§ **AIM OF THE EXERCISE**: Using the material that follows, output exactly the lines from the one containing "[164,7,300,22] Tuesday, July" through the one containing "[36,904,119,924] 378 Views", with both ends kept.

§ **DATA FOR REVIEW**:
____________________

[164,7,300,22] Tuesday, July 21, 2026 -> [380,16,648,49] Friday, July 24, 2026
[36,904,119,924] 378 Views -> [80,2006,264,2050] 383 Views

____________________

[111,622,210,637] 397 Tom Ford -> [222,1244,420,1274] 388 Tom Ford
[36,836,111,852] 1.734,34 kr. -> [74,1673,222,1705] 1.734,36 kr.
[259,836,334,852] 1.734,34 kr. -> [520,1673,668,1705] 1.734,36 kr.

____________________

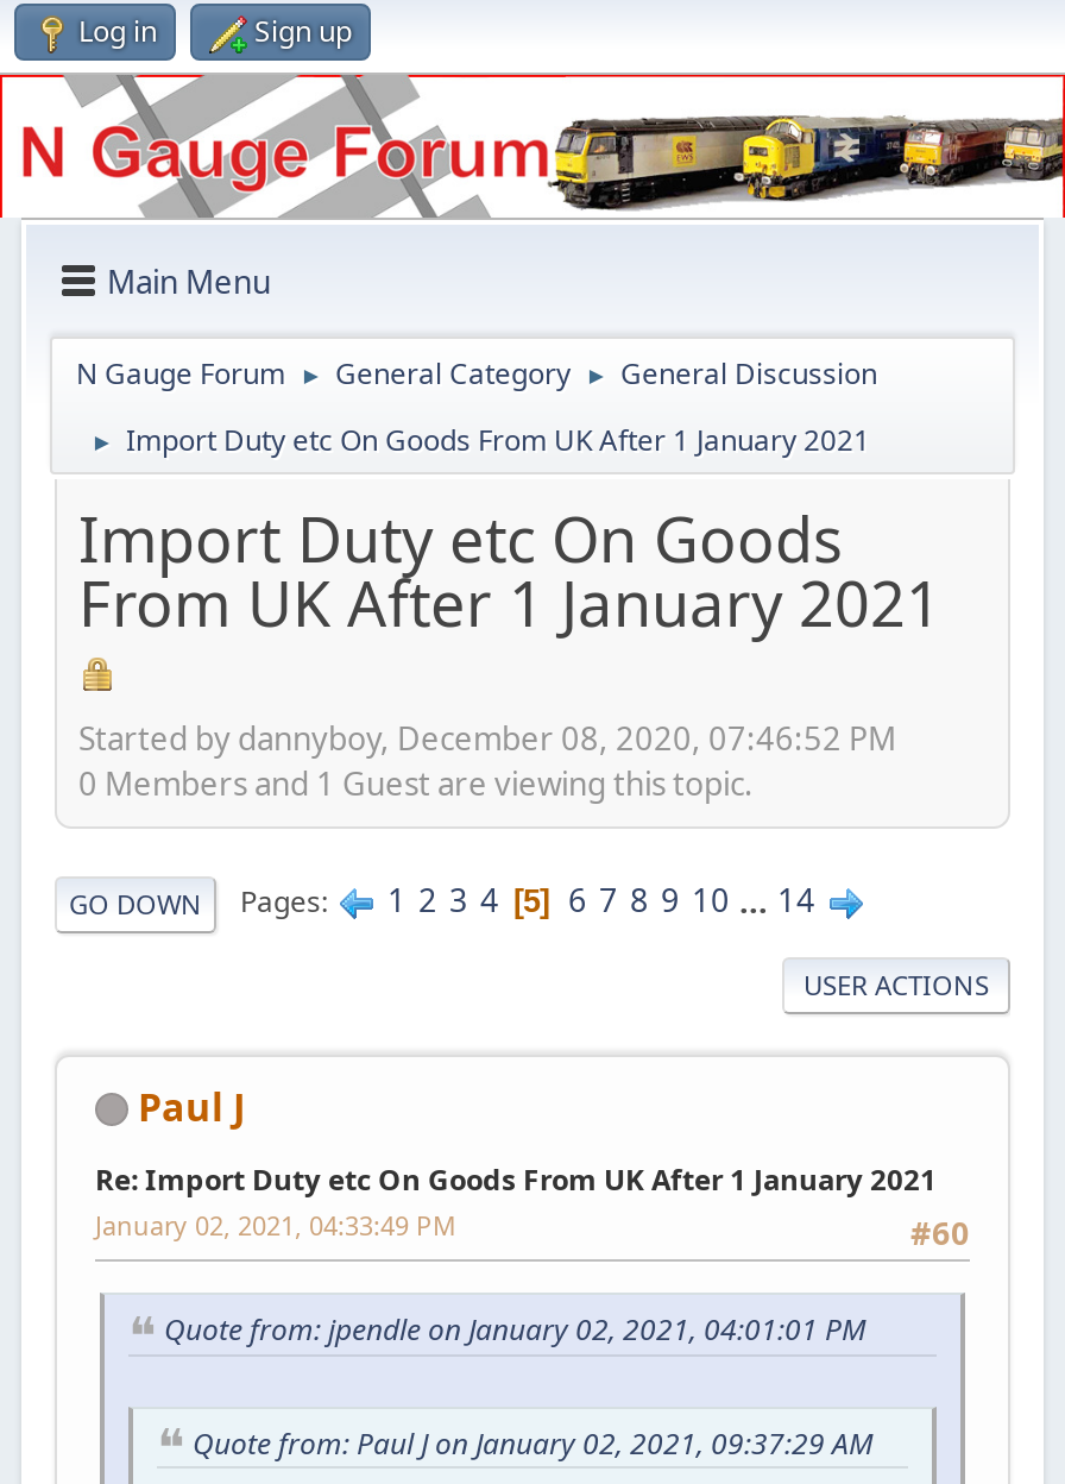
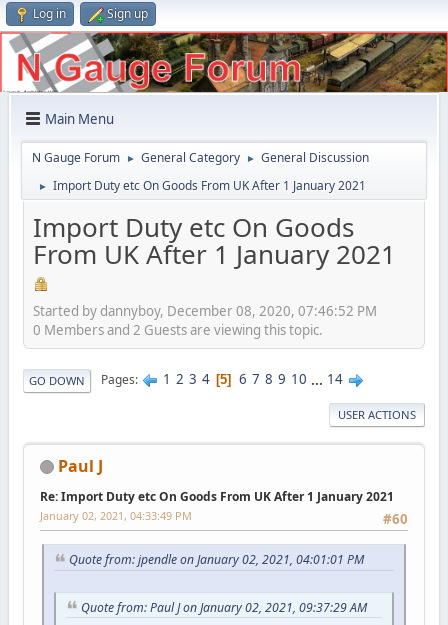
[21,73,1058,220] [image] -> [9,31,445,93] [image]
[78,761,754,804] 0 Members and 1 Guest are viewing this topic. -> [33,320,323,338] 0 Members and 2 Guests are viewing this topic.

____________________

§ **YOUR RESPONSE**:
[164,7,300,22] Tuesday, July 21, 2026 -> [380,16,648,49] Friday, July 24, 2026
[36,904,119,924] 378 Views -> [80,2006,264,2050] 383 Views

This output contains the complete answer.